La tarea de los apóstoles y discípulos será siempre la de los sacerdotes y levitas de Ezequías: practicar el culto, derribar las idolatrías, purificar los corazones y los lugares, predicar al Señor y su Palabra. No existe tarea más santa sobre la faz de la tierra, ni tampoco dignidad más alta que la vuestra. Precisamente por esto es por lo que os dicho: «Escuchaos. Examinaos».
¡Ay del apóstol que caiga!: arrastrará consigo a muchos discípulos, y a su vez éstos arrastrarán a un número aún mayor de fieles, y la ruina será cada vez mayor, cual alud en movimiento o círculo que va extendiéndose cada vez más en la superficie de un lago cuando una y otra vez lanzan piedras al mismo punto.

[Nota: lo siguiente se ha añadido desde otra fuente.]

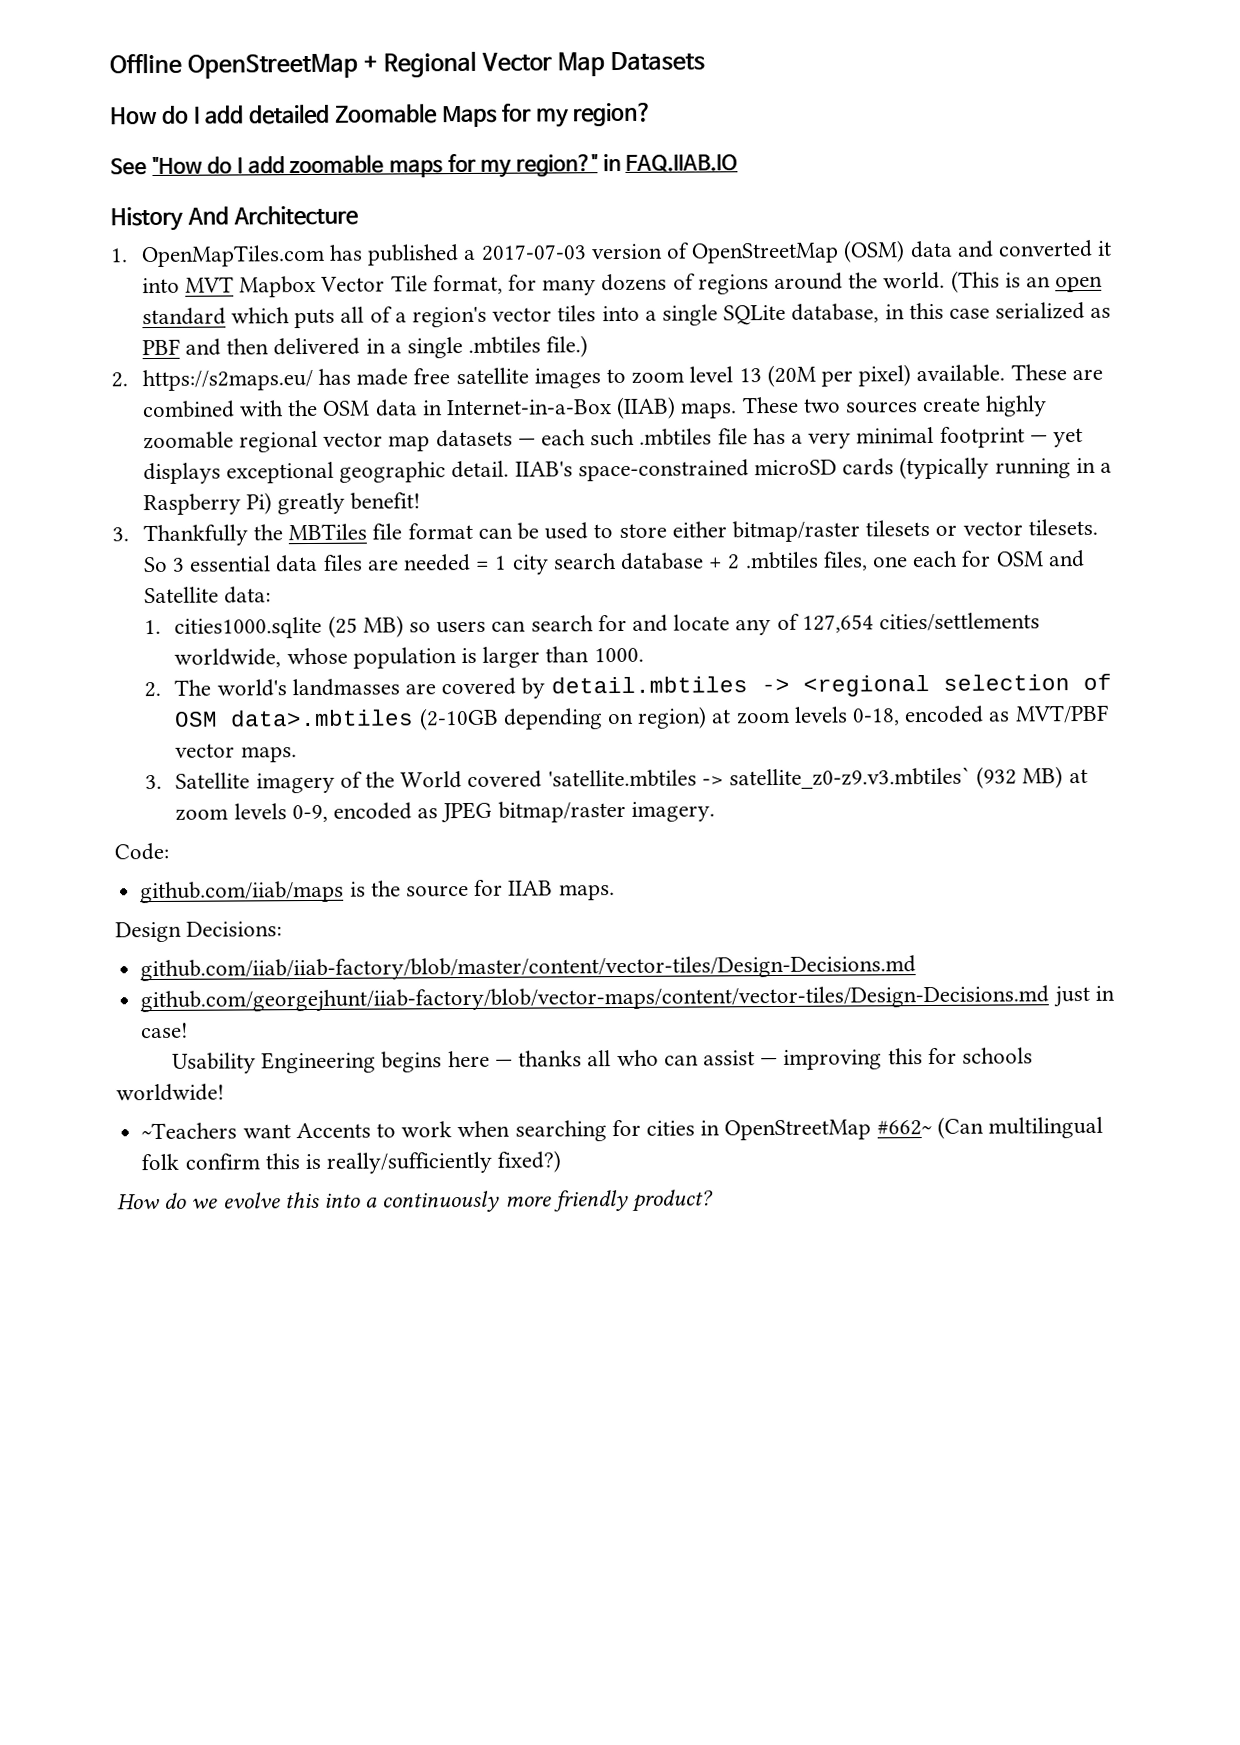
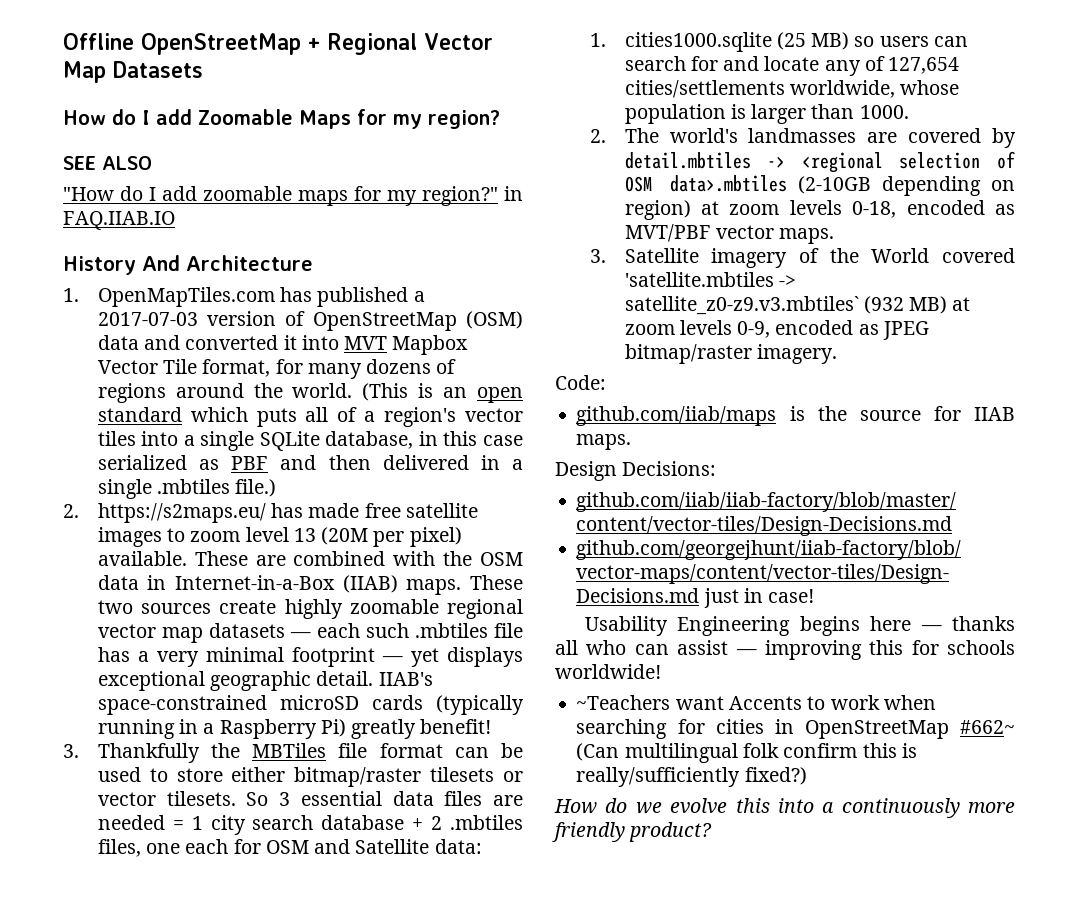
[248,103,330,125] detailed -> (192, 117) none
[110,158,147,176] See -> [63,156,152,170] SEE ALSO //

¿Vais a ser todos perfectos? No. ¿Va a durar el espíritu de ahora? No. El mundo lanzará sus tentáculos para ahogar vuestra alma. La victoria del mundo – que es hijo de Satanás en cinco de sus partes, siervo de Satanás en otras tres partes, apático respecto a Dios en las otras dos – consiste en extinguir las luces en los corazones de los santos. Defendeos por vosotros mismos contra vosotros, contra el mundo, la carne y el demonio; pero, sobre todo, defendeos de vosotros mismos. ¡Alerta, hijos, contra la soberbia, la sensualidad, la doblez, la tibieza, el sopor espiritual, la avaricia! Cuando el yo inferior hable de supuestas crueldades que le perjudican, y lloriquee, imponedle silencio diciendo: «Por un brevísimo tiempo de privación a que te someto, te procuro para siempre el banquete extático que recibí en la cueva de la montaña al terminar la luna de Sabat».
Vamos. Vamos a donde los demás, que en gran número me esperan. Luego iré unas horas a Tiberíades. Vosotros, predicándome, iréis a esperarme al pie del monte que está en el camino de Tiberíades al mar; os alcanzaré y subiré para predicar. Tomad alforjas y mantos. La estancia aquí ha terminado, la elección se ha cumplido.